Já o acesso ilegítimo foi o mais denunciado nestes tipos de crimes, destacando-se o acesso a contas de correio eletrónico e redes sociais. Houve registo de ataques a pessoas com grande presença nas redes sociais para obter e alterar as suas credenciais de acesso, exigindo depois um pagamento para devolver acesso às mesmas.
A nota frisa que são crimes que causam "grandes prejuízos económicos a donos de pequenos negócios baseados nas redes sociais, bem como prejuízos de outra natureza a quem utiliza as redes sociais numa vertente profissional".
Houve ainda casos em que, após obterem o acesso a emails ou a contas de WhatsApp, fingem ser os titulares das contas e, alegando terem sido assaltados no estrangeiro, solicitam dinheiro para poder regressar a casa.
Durante o primeiro semestre de 2022, foram denunciados 39 casos de acesso ilegítimo, dos quais 14 foram encaminhados para abertura de inquérito.

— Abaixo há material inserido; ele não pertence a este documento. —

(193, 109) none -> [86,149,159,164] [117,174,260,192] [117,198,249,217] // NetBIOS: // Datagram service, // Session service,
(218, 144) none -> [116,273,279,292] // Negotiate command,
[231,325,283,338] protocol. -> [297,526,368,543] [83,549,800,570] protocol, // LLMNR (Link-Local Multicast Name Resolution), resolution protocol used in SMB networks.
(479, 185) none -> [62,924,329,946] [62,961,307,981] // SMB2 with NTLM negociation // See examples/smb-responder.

Falsos telefonemas da Microsoft
Uma outra burla que continua a expandir-se é a dos telefonemas de suporte técnico. Os burlões fingem ser do apoio da Microsoft e convencem as vítimas de que os seus equipamentos informáticos estão infetados com vírus ou foram atacados por "piratas". Para resolver o problema, têm de lhes facultar o acesso remoto ao computador, de instalar um programa malicioso ou até de fazer um pagamento.
Normalmente são chamadas de países distantes, como a Índia e ou a Nigéria, ou outros, com quem a cooperação judiciária é mais difícil ou demorada e visam vítimas de todo o mundo. Na maior parte dos 47 casos denunciados, as vítimas não caíram no esquema. Apenas um dos visados quis apresentar queixa, por isso esse foi o único caso encaminhado para investigação criminal.
CEO Fraud
Os burlões fingem ser os fornecedores ou parceiros de negócios para assim convencer as empresas a efetuar-lhes pagamentos avultados. Em geral, esta atuação ilícita é desencadeada por grupos de crime organizado internacional e os prejuízos económicos causados são de grande montante.

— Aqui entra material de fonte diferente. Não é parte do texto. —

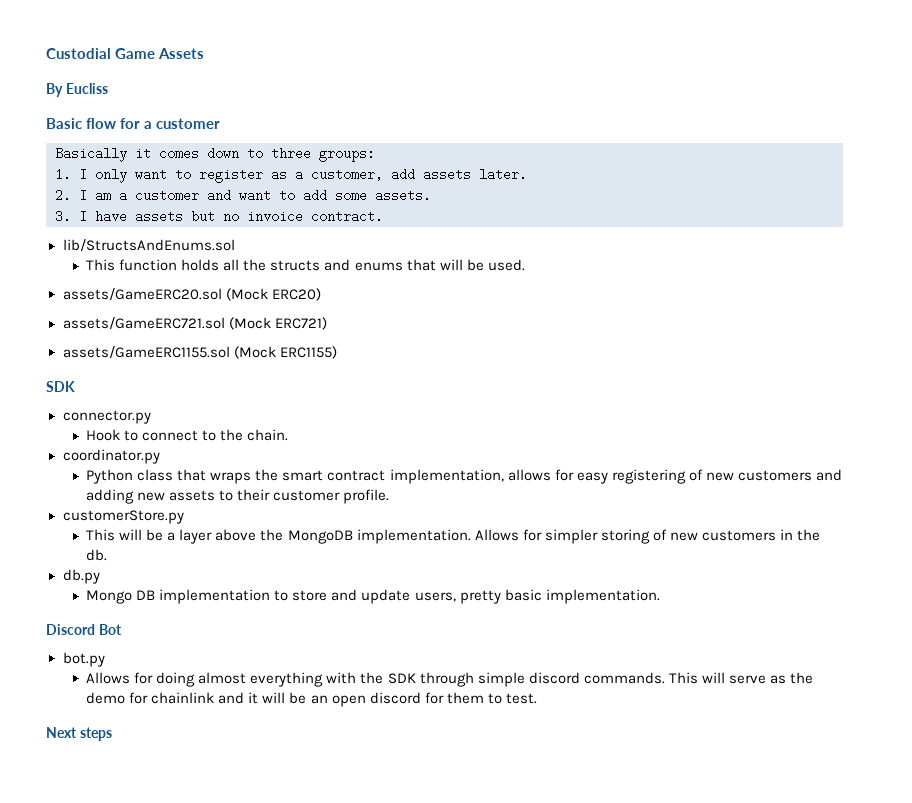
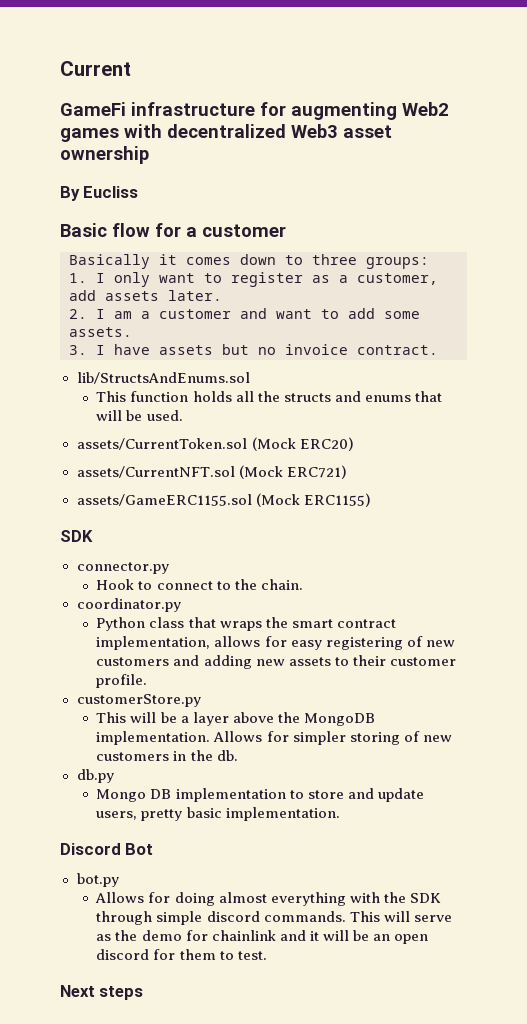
[46,48,205,59] Custodial Game Assets -> [60,61,131,76] [60,102,449,120] [60,124,392,142] [60,146,149,164] Current // GameFi infrastructure for augmenting Web2 games with decentralized Web3 asset ownership
[62,288,222,301] assets/GameERC20.sol -> [76,438,248,450] assets/CurrentToken.sol
[62,317,225,330] assets/GameERC721.sol -> [76,466,235,478] assets/CurrentNFT.sol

O Gabinete salienta que das dez denúncias recebidas algumas foram efetuadas por empresas estrangeiras que se queixaram de que foram enganosamente induzidas a efetuar pagamentos para contas bancárias de bancos em Portugal.
Divulgação de dados privados e fotografias íntimas
São casos de uso não autorizado de fotografias, por exemplo na criação de perfis ou contas em páginas de encontros ou até de anúncios de prostituição, como vingança pelo fim de um relacionamento amoroso. Foram recebidas 13 denúncias.

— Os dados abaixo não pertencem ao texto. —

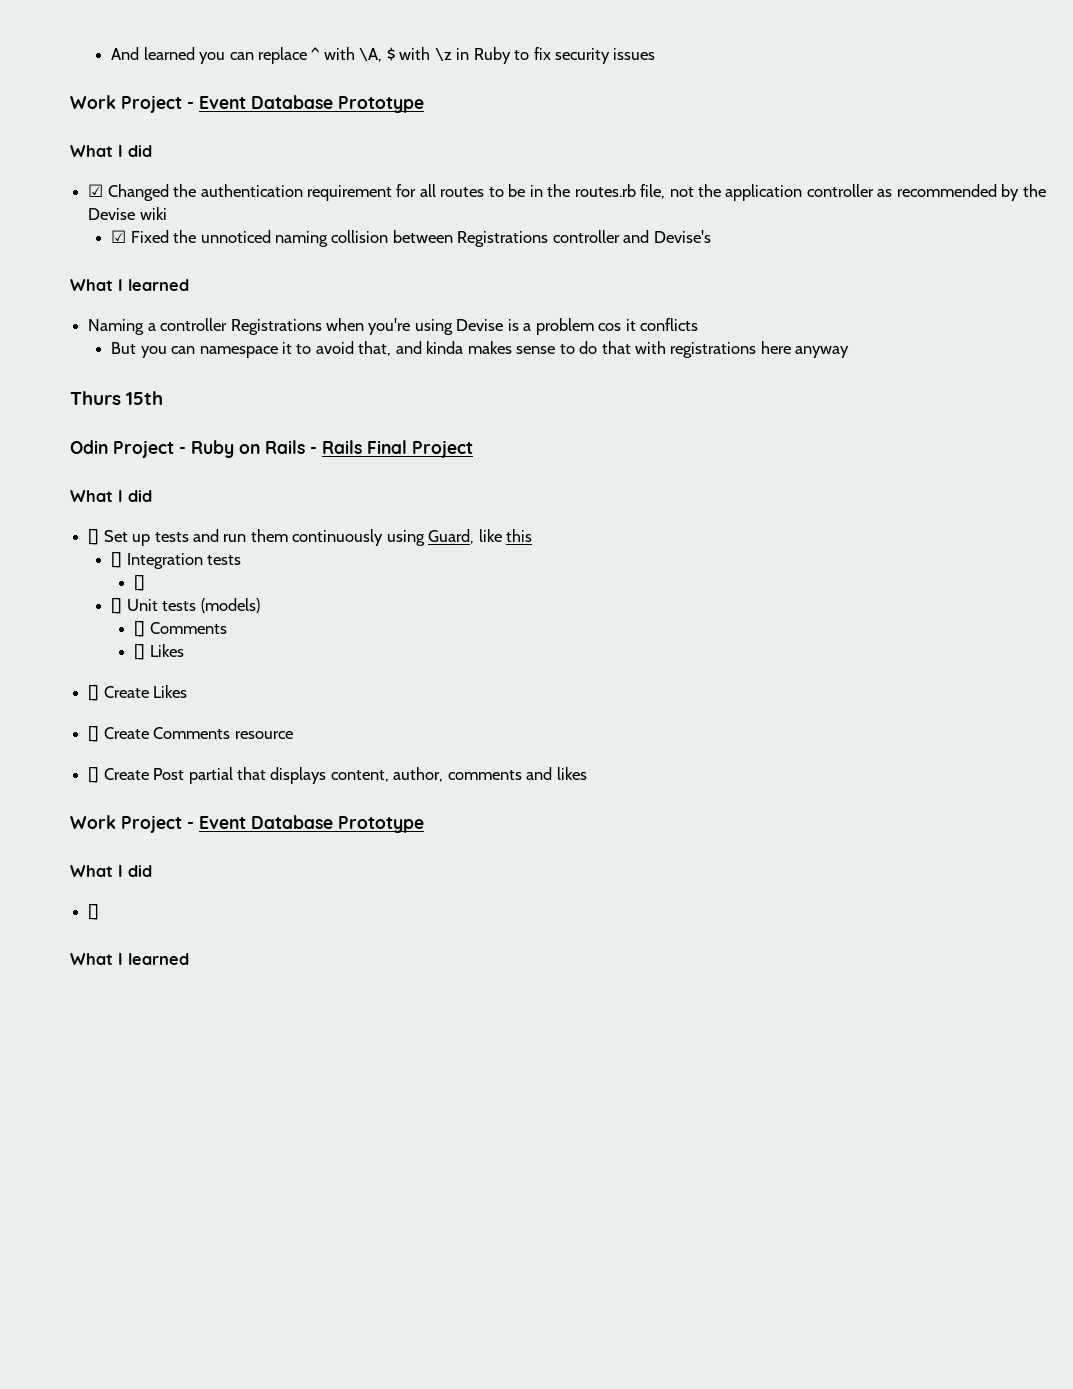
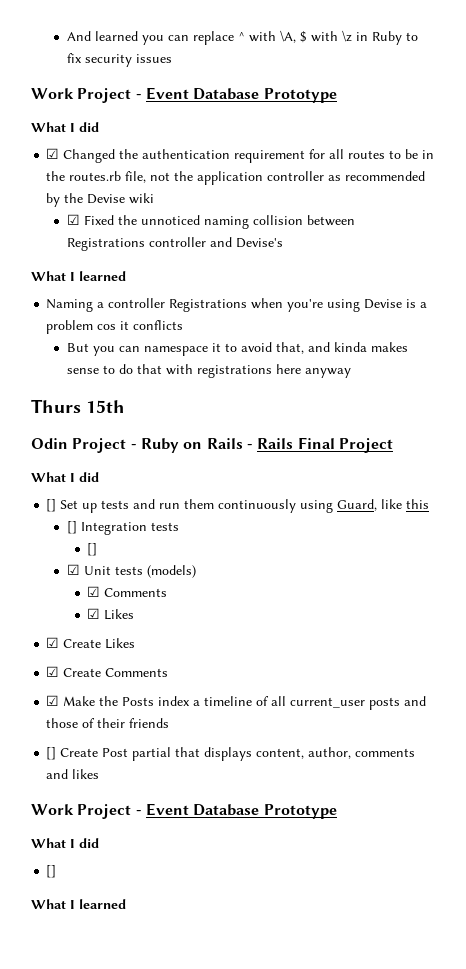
[111,598,123,614] [] -> [66,564,80,575] ☑
[134,621,227,637] [134,644,184,660] [88,685,100,701] [] Comments // [] Likes // [] -> [87,586,168,597] [87,608,135,620] [46,637,60,648] ☑ Comments // ☑ Likes // ☑
[88,726,100,742] [] -> [46,666,60,677] ☑
[234,731,293,739] resource -> [46,695,427,710] [46,718,170,728] // ☑ Make the Posts index a timeline of all current_user posts and those of their friends

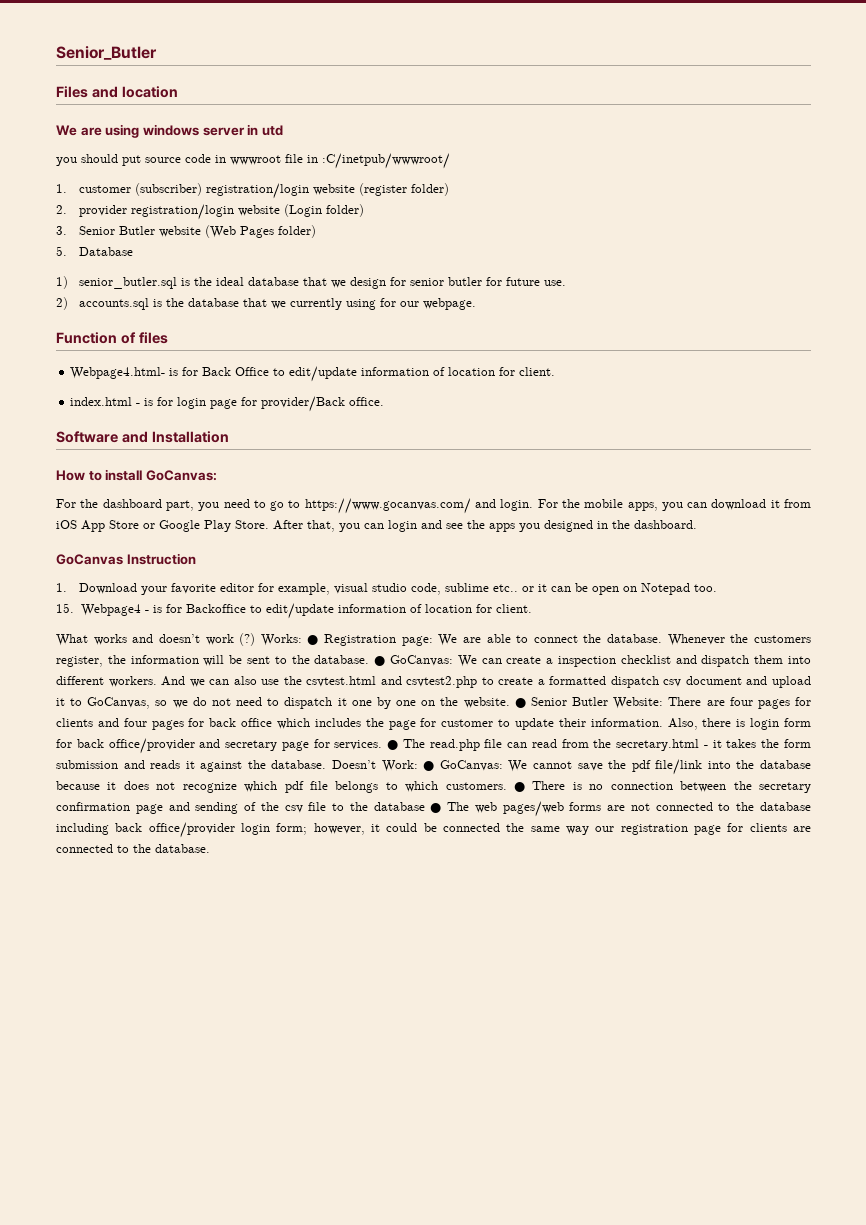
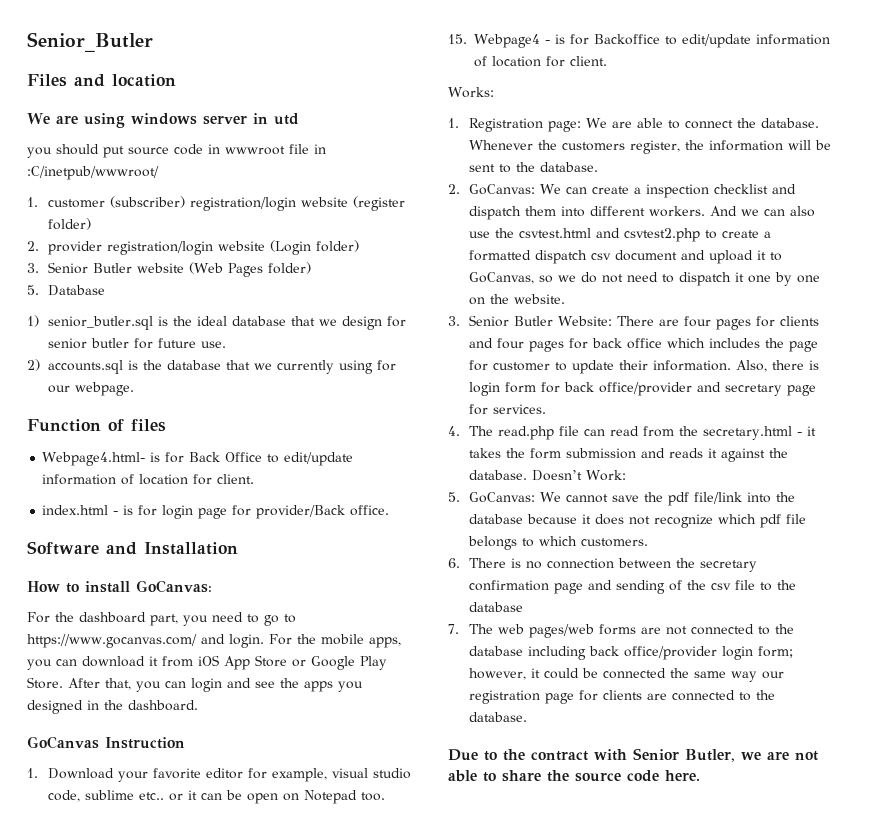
[56,633,256,646] What works and doesn’t work (?) -> (607, 61) none
[307,635,319,645] ● -> [448,118,459,128] // 1.
[374,656,386,666] ● -> [448,184,460,194] // 2.
[514,698,526,708] ● -> [448,316,460,326] // 3.
[387,740,399,750] ● -> [448,426,460,436] // 4.
[423,761,435,771] ● -> [448,492,460,502] // 5.
[514,782,526,792] ● -> [448,558,460,568] // 6.
[430,803,442,813] ● -> [448,624,459,634] // 7.
(210, 848) none -> [448,748,818,762] [448,770,700,782] // Due to the contract with Senior Butler, we are not able to share the source code here.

Houve também casos, mas em menor número que no passado, de "sextortion" ou chantagem para não serem divulgadas imagens íntimas ou de natureza sexual que haviam sido partilhadas com pessoas que conheceram na Internet. Houve ainda muitos casos, muito mais massificados, do envio de milhares de mensagens de correio eletrónico tentando convencer os destinatários que têm dados, imagens ou informações pessoais seus e exigindo um pagamento para não os divulgar. O Gabinete recebeu 26 denúncias deste tipo.
Discurso de ódio online, crimes contra a honra e contra a propriedade intelectual
A PGR frisa que estes fenómenos foram "muito significativos no passado". Porém, no primeiro semestre de 2022 não tiveram expressão e não motivaram qualquer denúncia, com exceção dos crimes conta a honra. E mesmo estes apenas deram origem a quatro participações durante todo o primeiro semestre de 2022 e, como são de natureza particular, o Gabinete apenas informa os denunciantes de que têm de formalizar a sua participação criminal e a manifestação de vontade na constituição como assistentes, com constituição de um advogado como mandatário judicial.